TL;DR
This paper introduces a novel security attack on multi-robot systems controlled by LLMs, where compromising a single robot can propagate malicious commands, leading to unsafe coordinated actions, highlighting significant safety risks.
Contribution
The study presents a new attack paradigm demonstrating how malicious control of one robot can spread through communication, exposing vulnerabilities in multi-robot LLM-based coordination.
Findings
Obedience reaches 1.00 in strong attack cases
Infectiousness rises to 0.90, indicating rapid propagation
Compromise of all robots in as few as 3 rounds
Abstract
Large language models (LLMs) are increasingly used as general planners in embodied intelligence, enabling high level coordination and low level task planning for both single robot and multi-robot collaboration.

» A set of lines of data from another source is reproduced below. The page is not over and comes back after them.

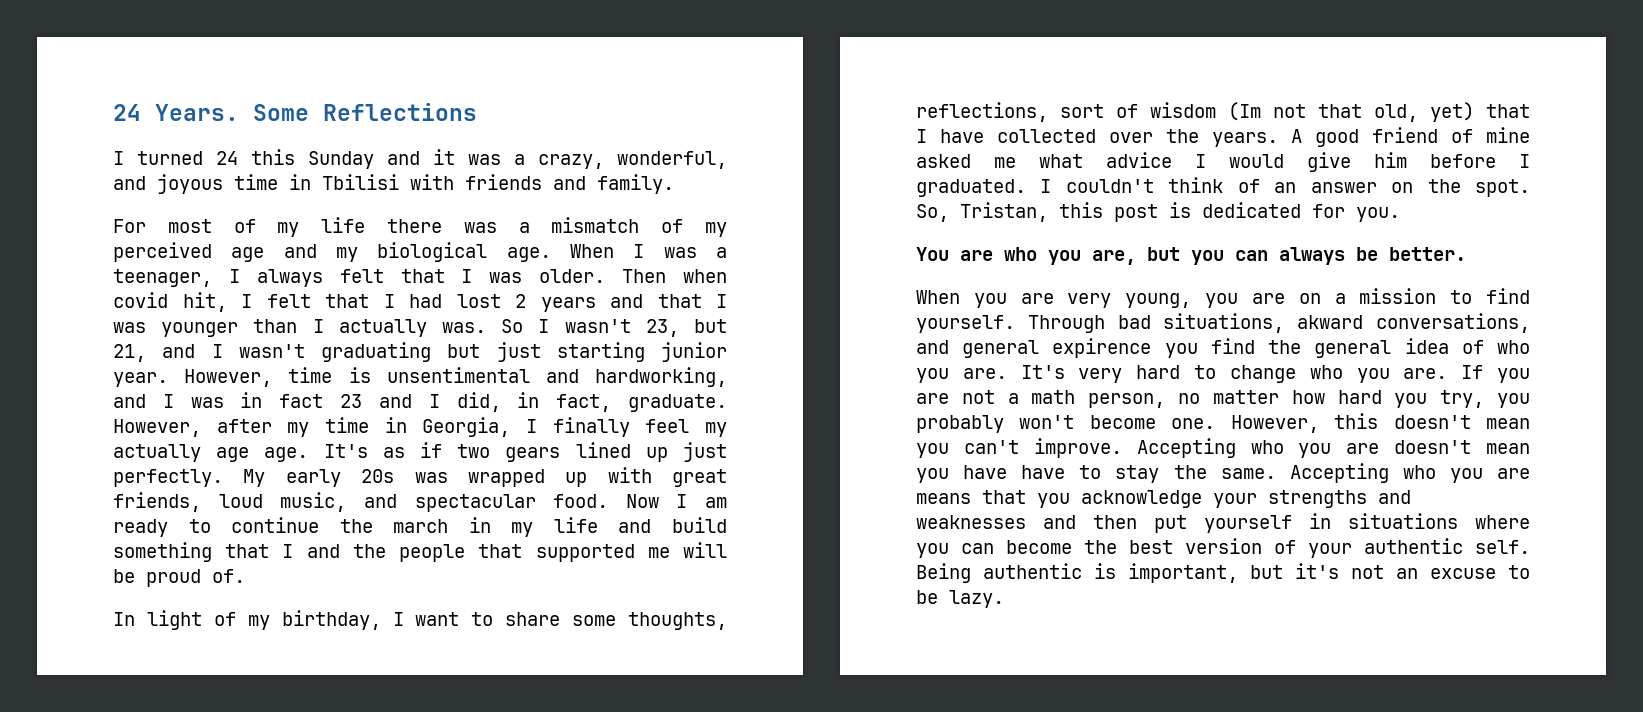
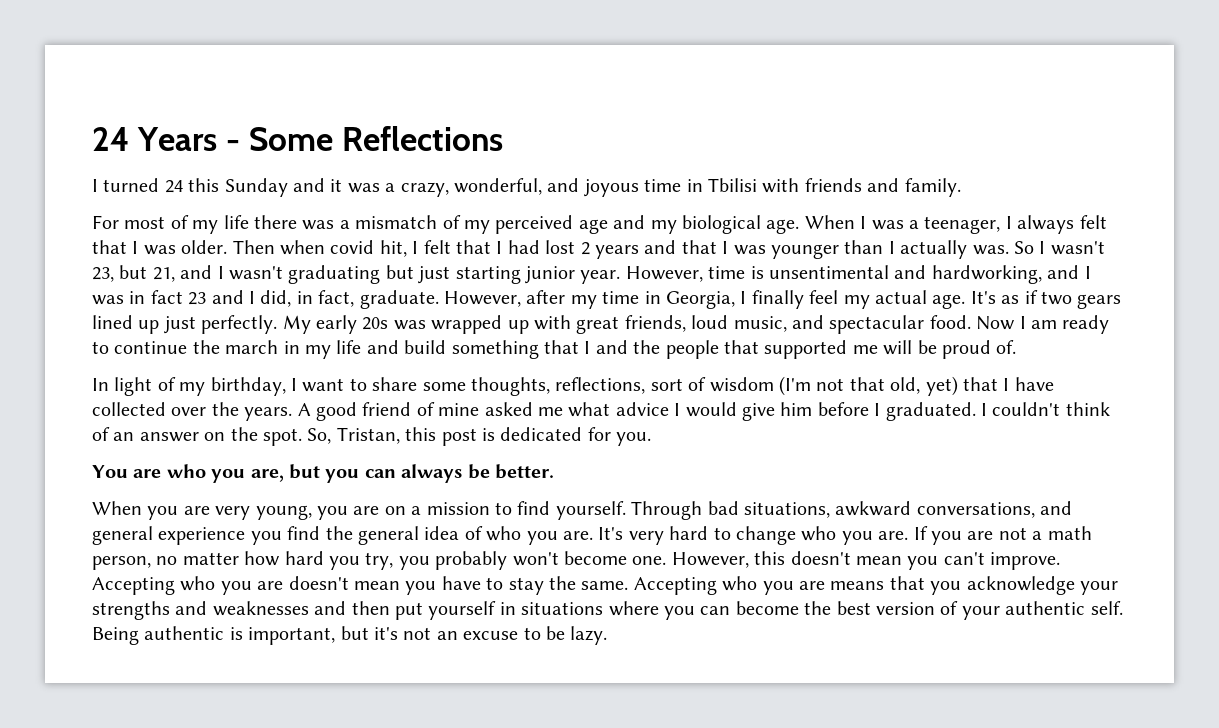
- 24 Years. Some Reflections
+ 24 Years - Some Reflections
- However, after my time in Georgia, I finally feel my actually age age.
+ However, after my time in Georgia, I finally feel my actual age.
- In light of my birthday, I want to share some thoughts, reflections, sort of wisdom (Im not that old, yet) that I have collected over the years.
+ In light of my birthday, I want to share some thoughts, reflections, sort of wisdom (I'm not that old, yet) that I have collected over the years.
- Through bad situations, akward conversations, and general expirence you find the general idea of who you are.
+ Through bad situations, awkward conversations, and general experience you find the general idea of who you are.
- Accepting who you are doesn't mean you have have to stay the same.
+ Accepting who you are doesn't mean you have to stay the same.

This increasing reliance on embodied LLM planners also raises critical security concerns, since misaligned or manipulated instructions can be translated into physical actions. Prior work has studied such threats in single robot settings, while security risks in LLM controlled multi-robot collaboration, especially those propagated through inter robot communication, remain largely unexplored. To bridge this gap, we propose a novel attack paradigm for multi-robot system in which the adversary interacts with only a single entry robot. The compromised robot then propagates malicious intent through peer communication, leading to coordinated unsafe actions across the system. Our…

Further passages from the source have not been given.